Today, an urgent scientific task is to develop an information technology for identifying changes in the emotional state of a person by facial expressions, which will increase the accuracy of identifying abrupt changes in the emotional state in a video stream in real time, which will thus improve the process of detecting abnormal behavior of a group of people in a crowd for systems that meet security requirements. As a result of the dissertation, the actual scientific and applied problem of improving the process of detecting abnormal behavior of a group of people in a crowd by their facial expressions in systems that meet security requirements was solved.
The object of research is the process of detecting abnormal behavior of a group of people in a crowd by their facial expressions in systems that meet safety requirements.
The subject of the research is models, methods and means of information technology for identifying changes in the emotional state of a person by facial expressions for systems that meet security requirements.
The purpose of the dissertation is to improve the accuracy of identifying changes in the emotional state of a person by facial expressions by developing information technology to detect abnormal behavior of a group of people in a crowd by their facial expressions in systems that meet security requirements.
The scientific novelty of the obtained results is as follows:
1) a new model of representation of facial expressions of human emotional states was developed, which, unlike analogues, stably groups and separates the main classes of emotions, which made it possible to use low-resolution images in video surveillance cameras and detect sudden changes in emotional state;
2) a new method of geometric interpretation of facial areas was developed, which, unlike analogues, makes it possible to transparently obtain characteristic features of facial activity, which made it possible to analyze low-resolution images with low computational complexity;
3) the method of hyperplane classification for identifying facial expressions of emotional states was improved, which, unlike analogues, allows to build a hyperplane of separation in the vector space of features on the principle of «man in a loop», which made it possible to obtain classifiers for detecting sudden changes in emotional states;
4) the information technology for identifying abrupt changes in emotional states was further developed, which allowed for localizing groups of people with abrupt changes in emotional states based on external video recording materials with a high level of accuracy.
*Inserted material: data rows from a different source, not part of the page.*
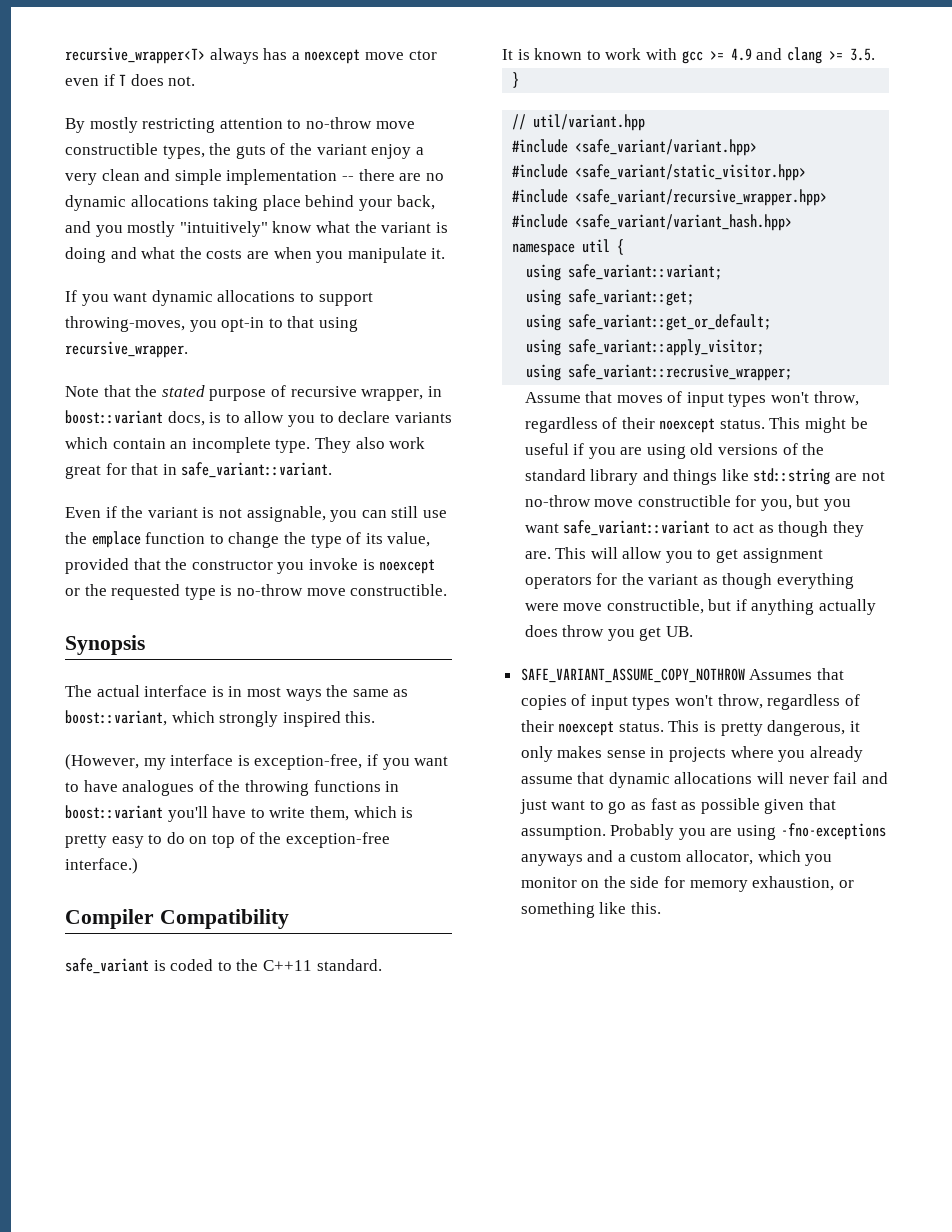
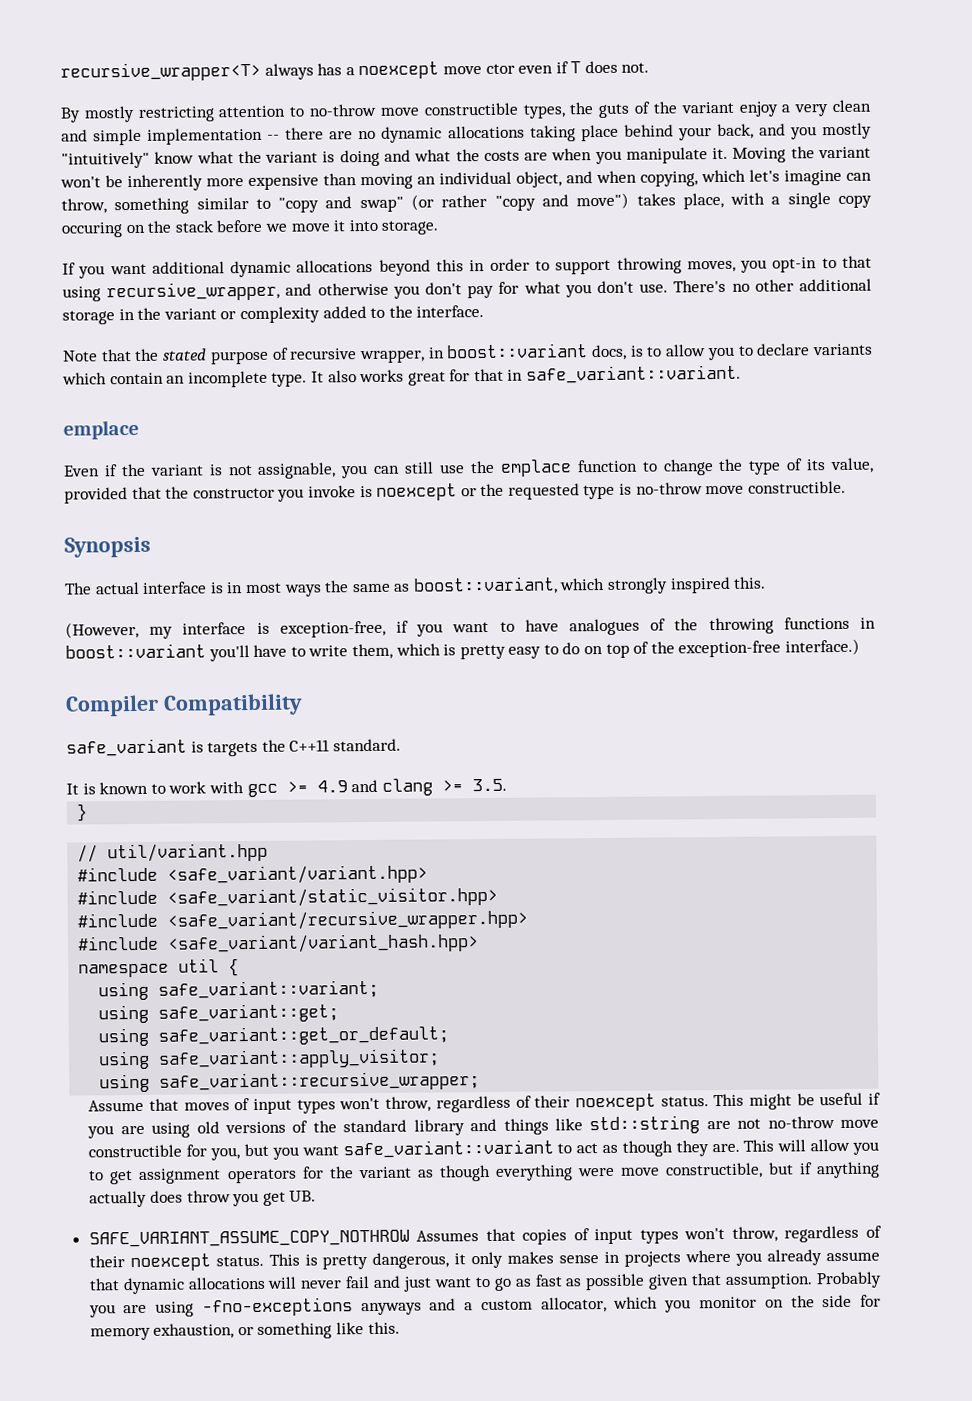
(446, 253) none -> [732,146,872,163] [60,169,872,192] [61,192,872,215] [61,219,440,238] Moving the variant won't be inherently more expensive than moving an individual object, and when copying, which let's imagine can throw, something similar to "copy and swap" (or rather "copy and move") takes place, with a single copy occuring on the stack before we move it into storage.
[151,290,373,306] [65,316,185,332] dynamic allocations to support throwing-moves, -> [151,257,736,278] additional dynamic allocations beyond this in order to support throwing moves,
[65,341,188,358] recursive_wrapper. -> [106,278,873,302] [62,304,485,325] recursive_wrapper, and otherwise you don't pay for what you don't use. There's no other additional storage in the variant or complexity added to the interface.
[314,437,426,453] They also work -> [310,369,405,383] It also works
(333, 470) none -> [63,419,139,440] // emplace
[170,959,232,971] coded to -> [207,741,259,757] targets
[568,364,793,381] safe_variant::recrusive_wrapper; -> [159,1071,481,1092] safe_variant::recursive_wrapper;

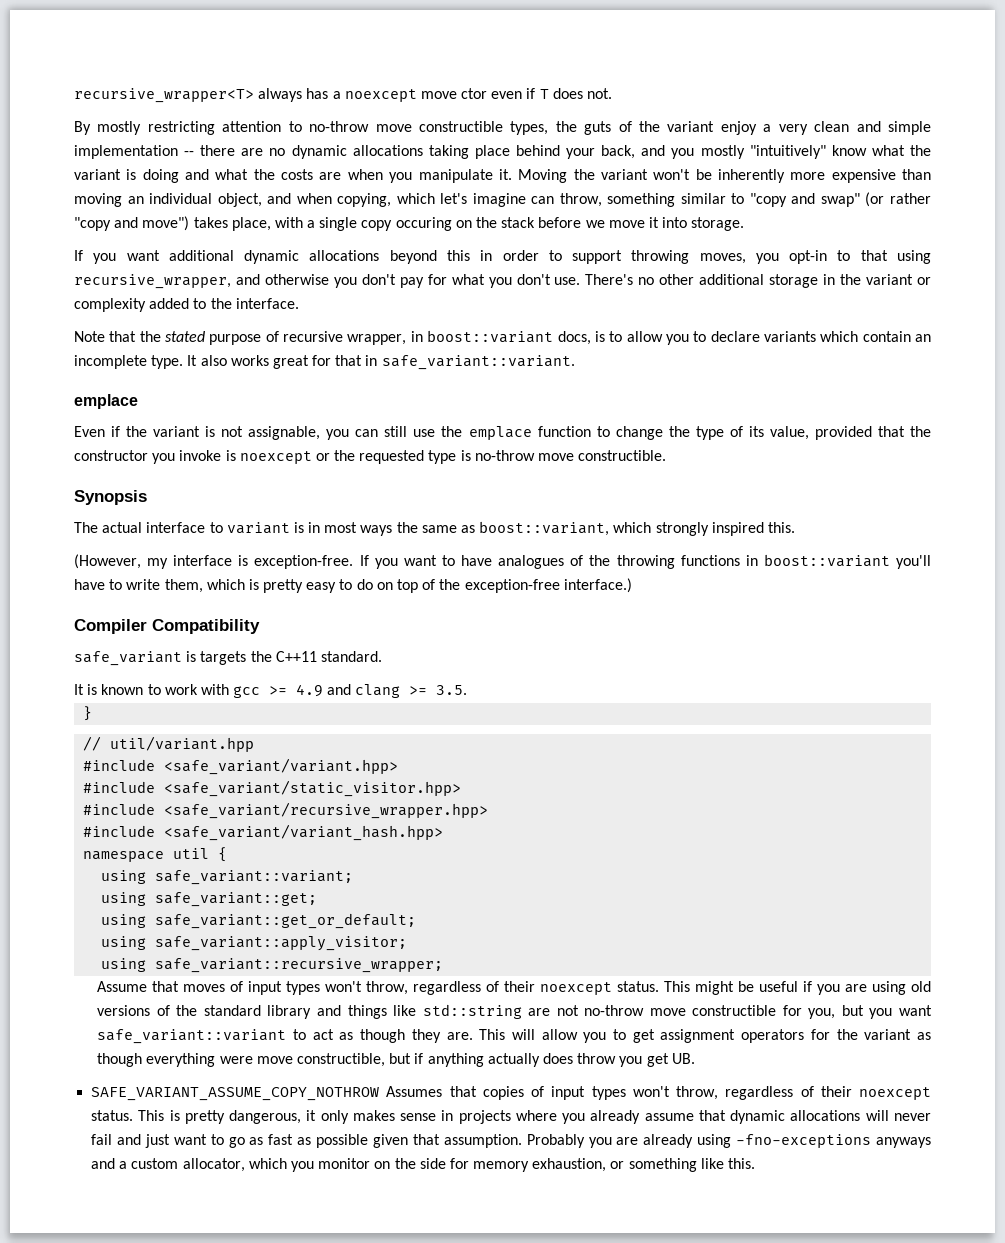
(208, 587) none -> [209,522,290,534] to variant
[279,620,409,638] exception-free, if -> [254,555,369,569] exception-free. If
(148, 1309) none -> [643,1134,694,1148] already

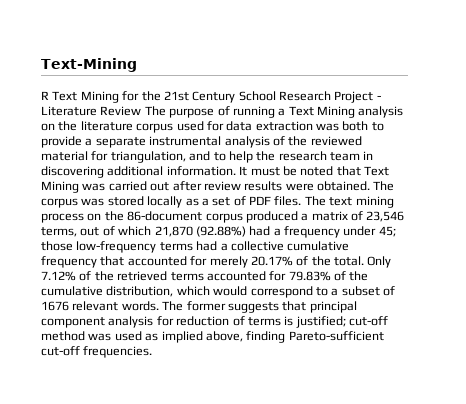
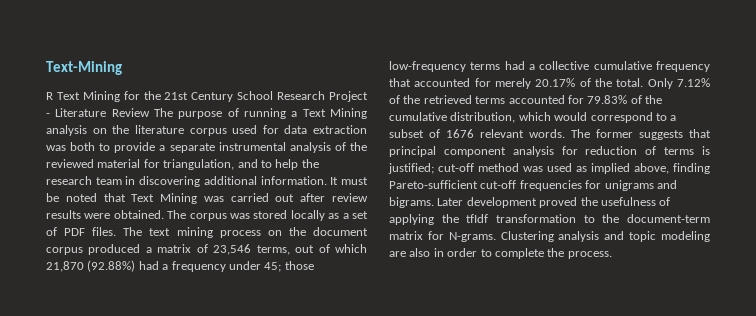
[127,211,203,221] 86-document -> [313,227,368,236] document
[83,346,153,358] frequencies. -> [519,180,677,191] [389,197,671,208] [389,214,710,225] [389,231,710,242] [389,248,612,259] frequencies for unigrams and bigrams. Later development proved the usefulness of applying the tfIdf transformation to the document-term matrix for N-grams. Clustering analysis and topic modeling are also in order to complete the process.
The combination of a new model of representation of facial expressions, a new method of geometric interpretation and an improved method of hyperplane classification in information technology made it possible to obtain a high accuracy of classification of human emotional states (up to 82.42%), which provides security personnel with a reliable and effective tool for understanding crowd dynamics and predicting potential security risks during mass gatherings. The results of experimental testing using the developed software prototype confirm the validity of the scientific provisions of the proposed information technology, since its implementation makes it possible to increase the reliability of detecting abnormal behavior by facial expressions by 0.91-2.20%, depending on different emotions and environmental conditions, and to reduce the likelihood of errors in identifying sudden changes in emotional states by 0.23%-2.21% compared to modern analogues.
Theoretical and practical results of the research are implemented in PE “Shelter Plus” (Khmelnytskyi), LLC “ITSYTS” (Khmelnytskyi) and in the educational process of Khmelnytskyi National University during the teaching of disciplines at the Department of Computer Science for the specialty 122 Computer Science, as well as in the implementation of research work on two state budget topics of Khmelnytskyi National University “Agent-based system for improving the security and quality of computer system software” and “Development of information technology for making human-controlled critical and security decisions based on mental and formal models of machine learning”, in which the author of the dissertation was a direct performer.